Education does make a superior provider, that is what the nursing establishment is saying. Why else would there be advocating for a DNP to receive the same practice rights as an MD/DO when currently NPs do not ? Unfortunately, while experience does impart a great deal to practicing medicine or nursing, there is a great amount of variety in NP programs as far as education and experience requirements go (that includes direct entry NP programs where the participants have NO prior experience). I agree that often is a relative term, that's why I used it. I don't have any studies to back that statement up - however, if someone is exposed to a broader range of illnesses (i.e. education) then it would be logical that their list of differential diagnoses would be broader as well. I don't know the exact number of times this would be advantageous to a patient, but it is prudent to believe it is of some importance. It may take more than one PCP visit or referral, but it's the recognition of a more involved problem that is the important part.

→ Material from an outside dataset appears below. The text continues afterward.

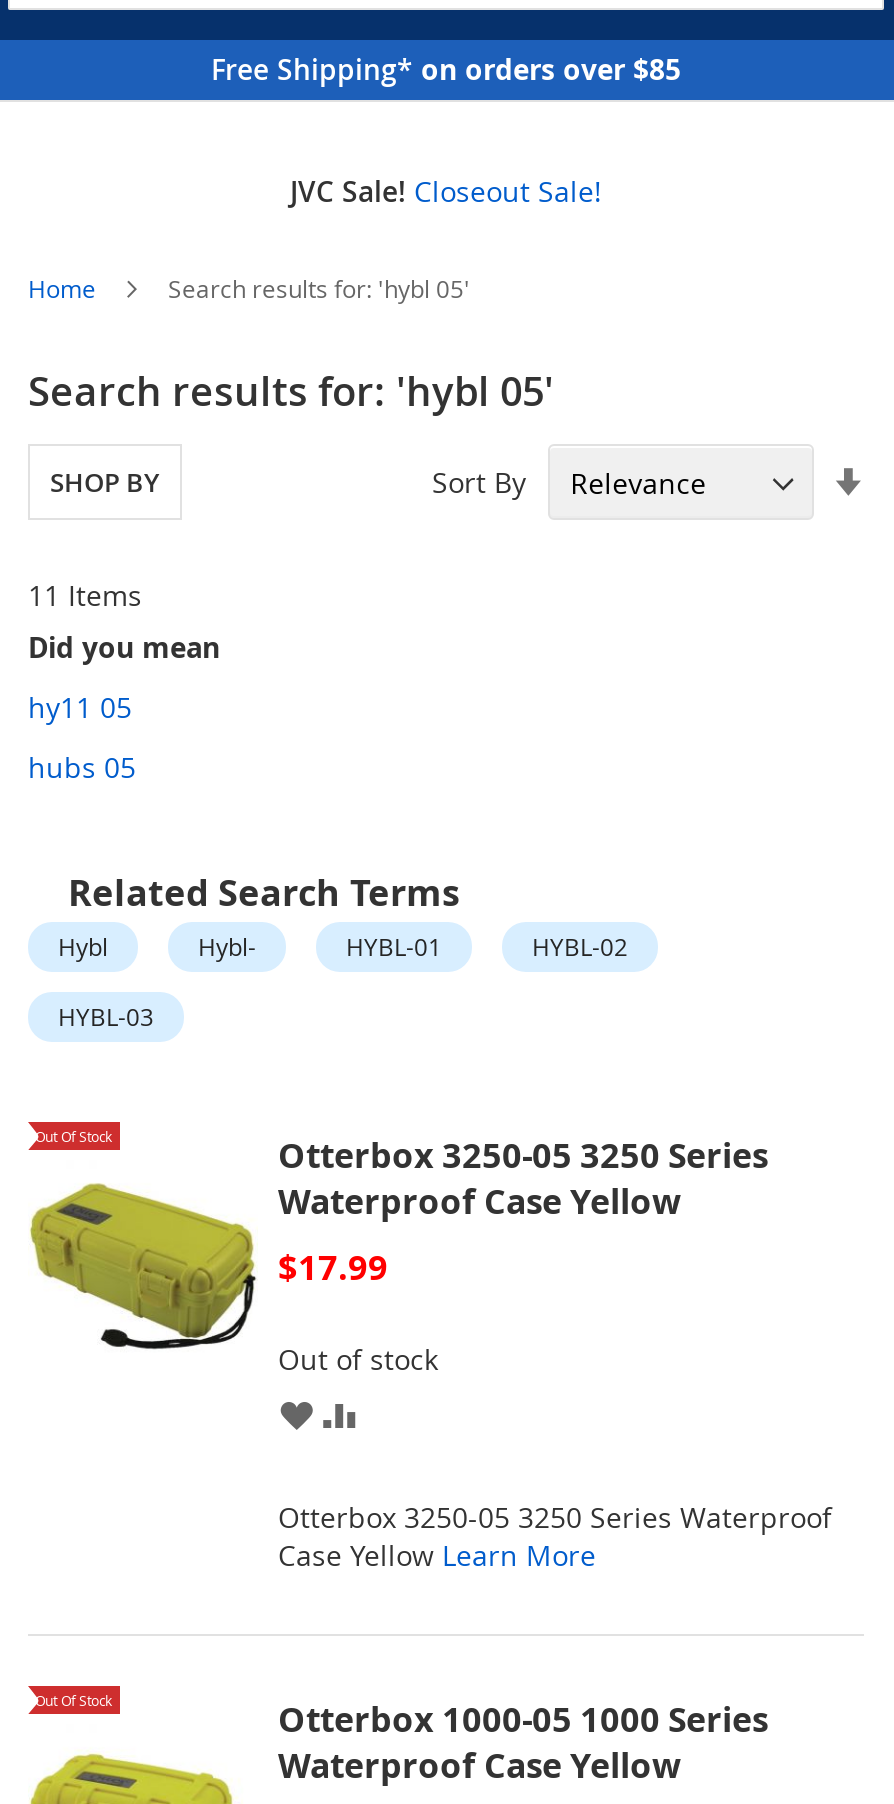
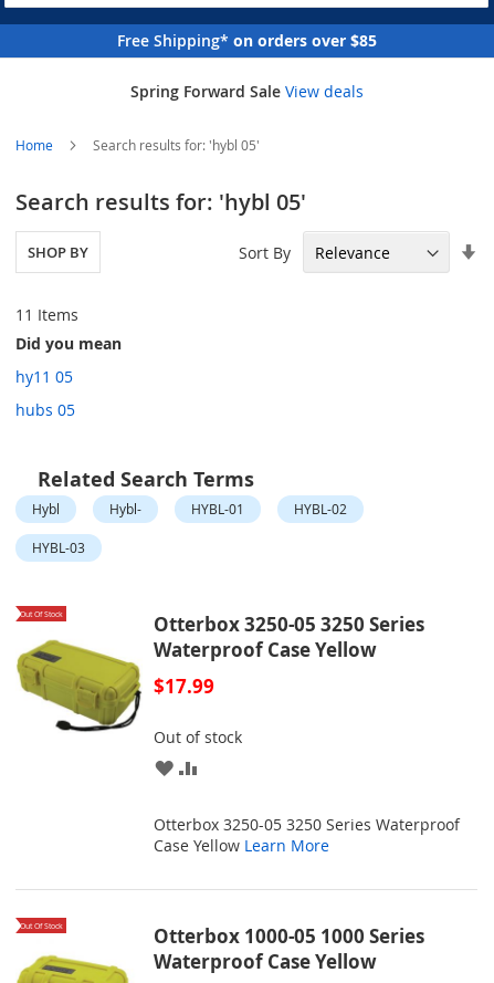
[290,172,602,210] JVC Sale! Closeout Sale! -> [130,81,363,102] Spring Forward Sale View deals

Physicians are not afraid to open themselves up to competition to independently practicing nurse practitioners because they think the money flow will decrease. There is an overwhelming concern that the inconsistency among programs (in terms of classes, educational requirements, experience required, clinical hours) leads to inconsistency with practice and may lead to worse outcomes than medical education which is standardized (MD/DO/PA). In addition, while patient should be given the choice of a lower cost provider, but I think that if/when nurse practitioners get independent practice rights they will inevitably have a cost similar to that of physicians (with the lobbying for the same reimbursement and the again inevitable increase in malpractice to match that of physicians).

Yet again, I don't care what you tell us your reasoning is for fearing the competition of independently practicing nurse practitioners. If you think your education is superior and creates better value for the customer, then open yourself up to the competition. It also doesn't matter if they have a similar cost, as long as that cost is lower than the current cost. They should receive the same reimbursement, that reimbursement should simply be lowered for everyone providing the same services.

Yet again, I don't care what you tell us your reasoning is for fearing the competition of independently practicing nurse practitioners. If you think your education is superior and creates better value for the customer, then open yourself up to the competition. It also doesn't matter if they have a similar cost, as long as that cost is lower than the current cost. They should receive the same reimbursement, that reimbursement should simply be lowered for everyone providing the same services.

Following that logic then the simple fact is that less providers overall will enter primary care since if that were to occur the reimbursement would be lower for everyone. Then all we would end up with is specialist NPs, PAs, and MD/DOs.

In addition, "competition" already exists, but in terms of cost the copay is the same whether you see a midlevel provider or MD/DO (but the insurance billing would be the difference - so maybe the difference would be felt more with someone who is uninsured).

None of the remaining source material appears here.